Why I Work as a Camp Counselor
The reasoning/rationalization behind why I chose to spend a second summer as a camp counselor.
As the counting of weeks before camp turns into the counting of days before camp, I’ve spent a lot of time reflecting on my choice to spend a second summer as a counselor at a sleep away camp. I believe it comes down to the fact that camp is, to explain mathematically, the “absolute value” of college; the majority of the positives of college are present at camp, and a majority of the inverses of the negatives of college are also present at camp.
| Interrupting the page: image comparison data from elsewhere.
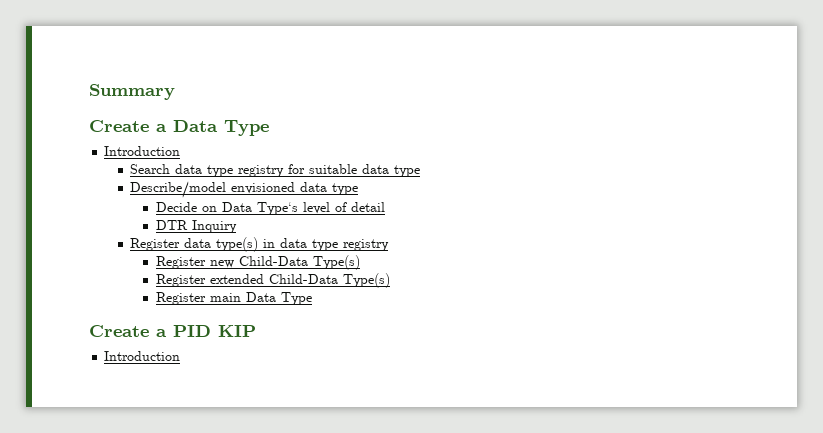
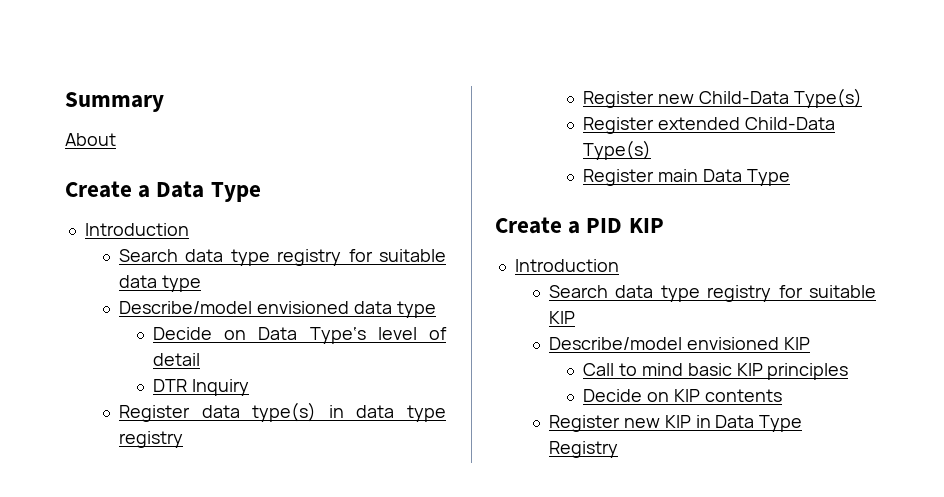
+ About
+ Search data type registry for suitable KIP
+ Describe/model envisioned KIP
+ Call to mind basic KIP principles
+ Decide on KIP contents
+ Register new KIP in Data Type Registry

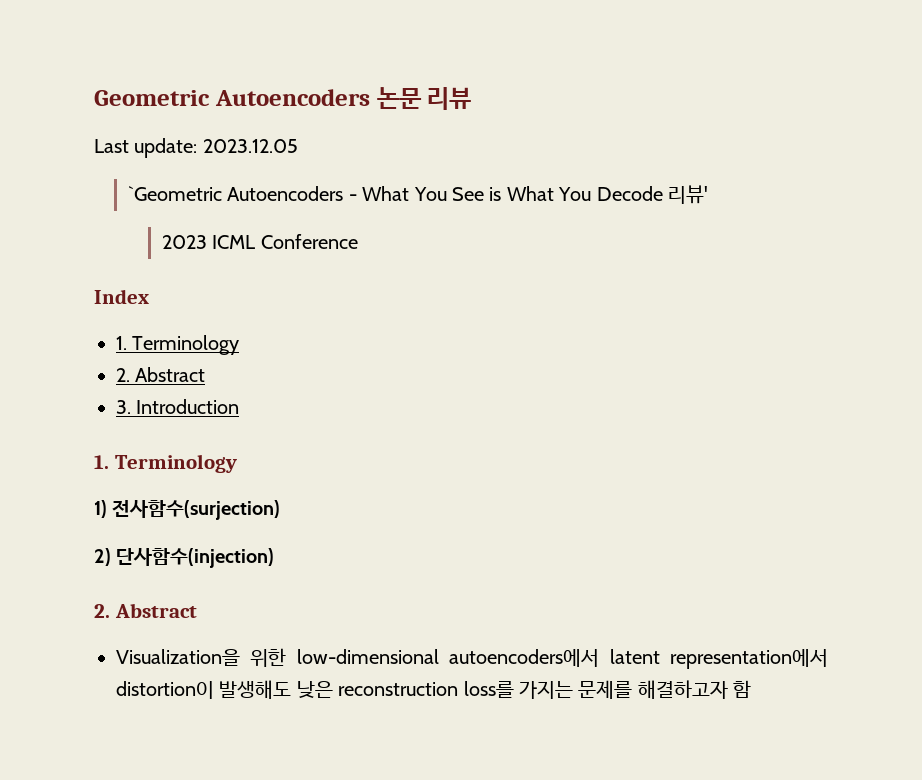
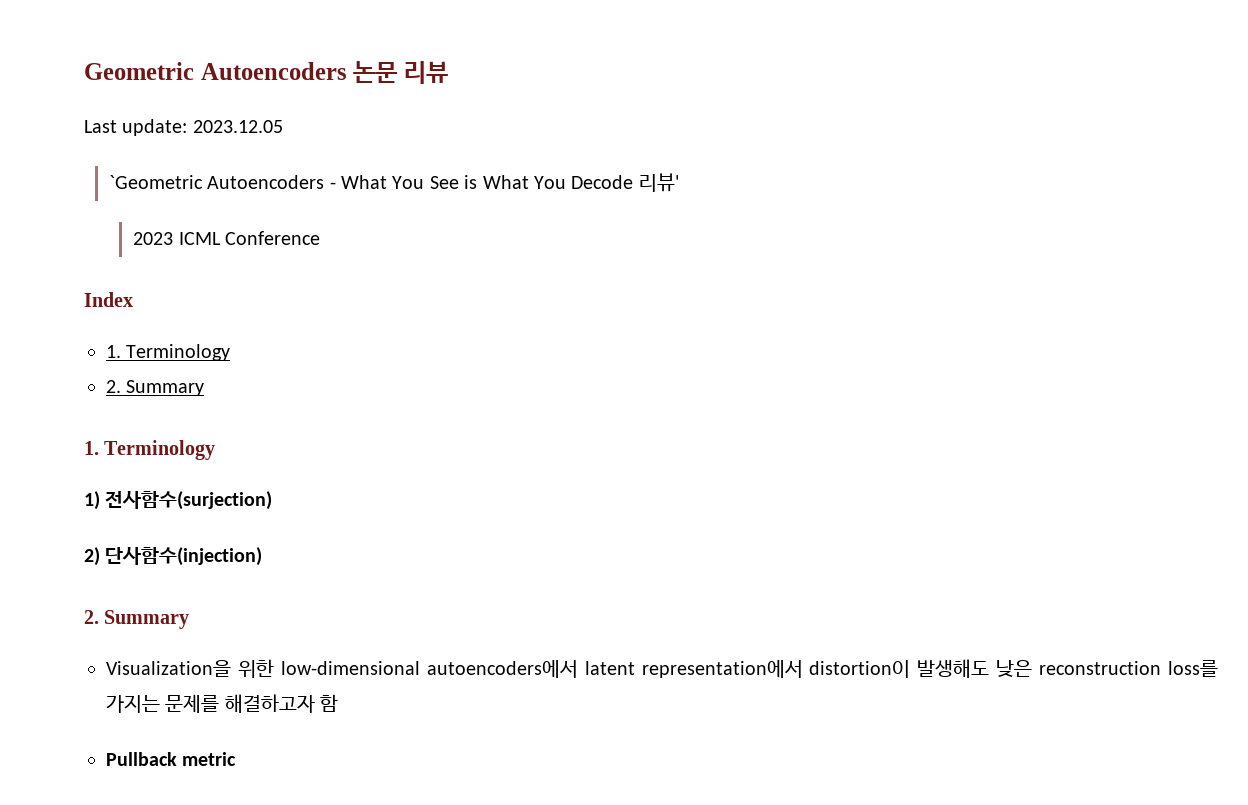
  Index
  1. Terminology
- 2. Abstract
- 3. Introduction
+ 2. Summary
  2) 단사함수(injection)
- 2. Abstract
+ 2. Summary
+ Pullback metric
After four semesters of colleges, I’ve never had anything remotely close to a regular schedule. In theory, an optimal sleep schedule would be having a set time to wake up and a set time to go to sleep every day, which would naturally have to accommodate my earliest class, but that always fell into the “easier said than done” category for me. By the second week of college, waking up at 7AM when I had an 8AM class was hard enough, let alone waking up at 7AM when I didn’t have class until 12:30PM. The camp schedule is the direct opposite of that: the kids need to be at breakfast by 8AM and lights out at 9:30PM. Everyday. Simple. Beautiful. Waking up at a reasonable hour and eating three healthy meals a day is often an overlooked benefit to working as a counselor, but for the insomniacs in our ranks, after we get used to watching the sunrise after we wake up as opposed to before we go to sleep, the increase in energy and morale is astounding. Not to mention, my college dining hall food has all the flavor and health benefits of painted cardboard (or rubber, depending on the dish), while the food at camp is astoundingly delightful and actually gives you enough energy to get through the day.
Having a sleep/meal schedule that resembles that of a functional young adult is not the only benefit that comes with camp. Very rarely are you doing anything alone, which is good for two reasons. The first reason is that there are never any moments where you feel like the weight of the world is coming down on your shoulders; there are no homework assignments to work on for twelve hours straight with nothing but the smell of cheap coffee for company. The second reason is that camp creates an environment where positive interactions with your peers are more or less the only interactions possible. The drama that exists on the college campus is kept away by the fact that you have to set a positive example for the kids. Positive social interactions are just the natural consequence of having kids always ready to bust you for any slip-up in language or action they observe. The positive energy becomes so powerful that it even exists when no kids are around; during the times that counselors get a chance to catch their breath and chat with one another or do activities on off days, the dynamic does not change. Everyone is just happy to enjoy the company of one another and crack the same corny jokes as they would if they were with the kids, the corny joke part may be just me.
Probably the most obvious benefit to working at camp is the kids themselves. Every elderly teacher I’ve had growing up said the same thing: “working with kids keeps me young.” Even though I have quite a ways to go before I become “old,” I’m still not a little kid anymore. I may be teaching arts ‘n’ crafts instead of doing them, making bad jokes instead of laughing at them with snot dripping out of my nose, and putting band-aids on scraped knees instead of scraping my own, I can’t help but feel young, which is probably helped by the fact that I’m more of a big kid than a young adult. Camp allows me to stop thinking about the future and all the worries that come with it, and instead enjoy all the warm memories from my past. The joy from seeing one kid, who had stepped (or been dragged) off the bus trying to figure out what the first thing they’re going to complain is, cry on the last night because they want to stay at camp forever (like we all do) is just such a raw and overwhelming feeling of joy. Every kid is different and it’s unlikely that one will be a miniature version of yourself, you see a little bit of yourself in all them. It’s almost a negative in a way because whenever you see a kid make a bone-headed decision or embarrass themselves, it’s hard not to have a quick flash back to something you did at their age (or within the past year in my case) that wasn’t ten times more bone-headed or ten times more embarrassing, but when you see them laugh it off and move in, you find it surprisingly easy to do the same.
This was not meant to be a critique of “everything wrong with the American College system,” from the saddle of my high horse, it was more so an attempt to point out how camp allows me to escape a collection of seemingly unescapable things at college. I’ve loved my college experience so far and have nothing but high expectations for my next two years, but it’s near impossible to top the camp experience: getting paid to work with kids, live a physically, mentally, and emotionally healthy lifestyle, and spend two months hanging out with some of the coolest people from all over the world sounded pretty unbeatable on paper when I took the job, and has only proven to exceed expectations.